Самый нижний уровень художественной вселенной Куваева занимают не столько боги, сколько божки, духи, которым подведомственны либо территории, локусы, участки, либо природные стихии. Среди них вятский «болотный бог», отправившийся вслед за Баклаковым на Чукотку, чтобы покровительствовать своему подопечному в сложных ситуациях, «всегда стоять» у него за спиной и «ворожить ему в нужный момент». В «Территории» роль персонального опекуна выполняет Лидия Макаровна, «ангел-хранитель молодых инженеров». На просторах Территории самовластно контролирует все процессы горения Бог огня – «остроносый застенчивый мужичок», получивший свою кличку за «невероятное умение разжигать костры в любое время и в любой обстановке».
Даже животные Территории сочетают в себе как звериные, так и демонические черты, приближаясь по своему статусу к существам, живущим на два пространства – обыденное и мифологическое. Чего стоят хотя бы их глаза, демаскирующие принадлежность к иному миру. Так, у зайца, которого Баклаков вознамерился сделать своей добычей, «жутковато поблёскивают… косые ведьмины глаза». Умичка, «крохотная оленегонная лайка», обладает «по-человечьи смышлёным взглядом», смущающим Баклакова. Кроме того, глаза у неё разноцветные: «один коричневый, второй голубой», что также хорошо вписывается в парадигму аномальных признаков, сигнализирующих о возможной связи с враждебными или чуждыми человеку потусторонними силами. Разноцветные глаза имеют, например, восточнославянские духи поля – полевик и поляха (они, конечно далеки от персонажей чукотской мифологии пространственно, но близки им, условно говоря, семантически).

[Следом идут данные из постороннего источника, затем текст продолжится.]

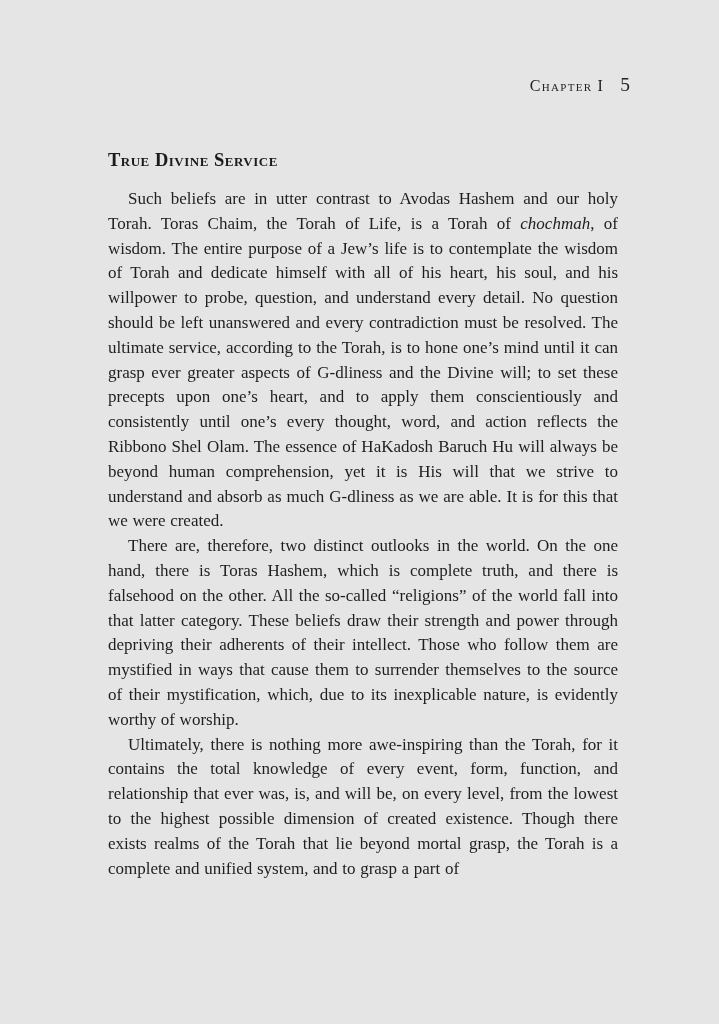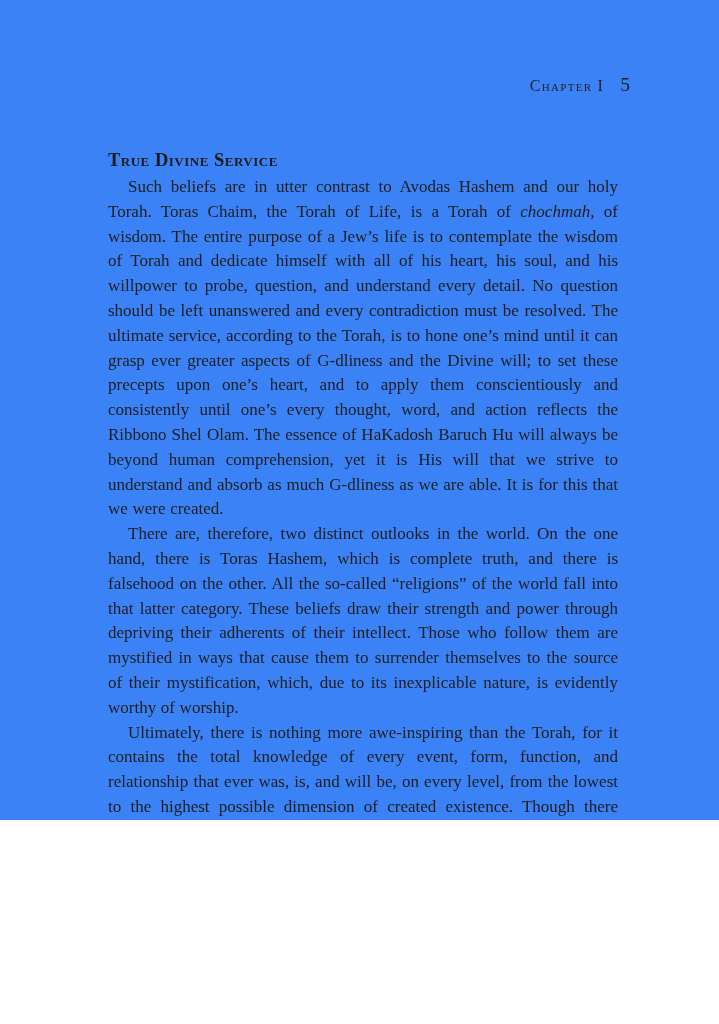--- a/index.html
+++ b/index.html
@@ -10,8 +10,8 @@
   .page {
     position: relative;
     width: 719px;
-    height: 820px;
-    background: #3b82f6;
+    height: 1024px;
+    background: #e5e5e5;
     font-family: "Liberation Serif", serif;
     color: #1e1e1e;
     overflow: hidden;

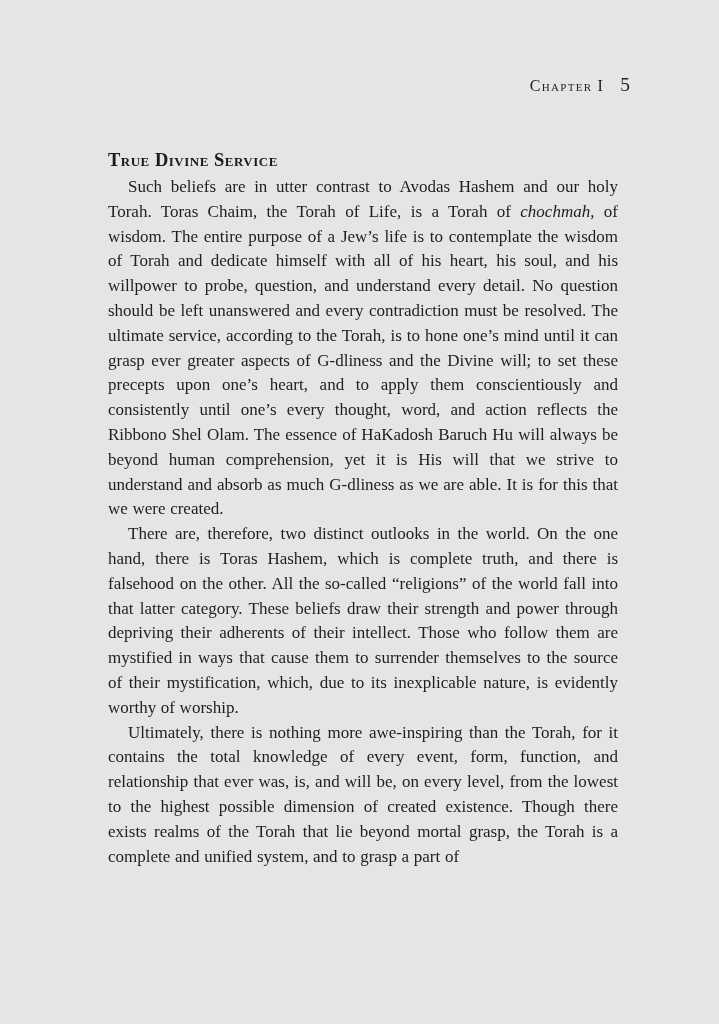--- a/index.html
+++ b/index.html
@@ -53,7 +53,7 @@
     text-indent: 20px;
   }
   .section-heading {
-    margin: 19px 0 2px 0;
+    margin: 19px 0 14px 0;
     font-size: 18.5px;
     line-height: 25px;
     font-weight: bold;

В романе Фёдора Сологуба «Мелкий бес», который населяют «полуживые-полумёртвые души, своего рода недолюди», обладательницей разноцветных глаз является один из самых отрицательных персонажей – Марья Осиповна Грушина (занимающаяся, помимо прочего, и ворожбой). Примечательно, что именно такими глазами Булгаков наделил Воланда, у которого правый глаз был чёрный, а «левый почему-то зелёный».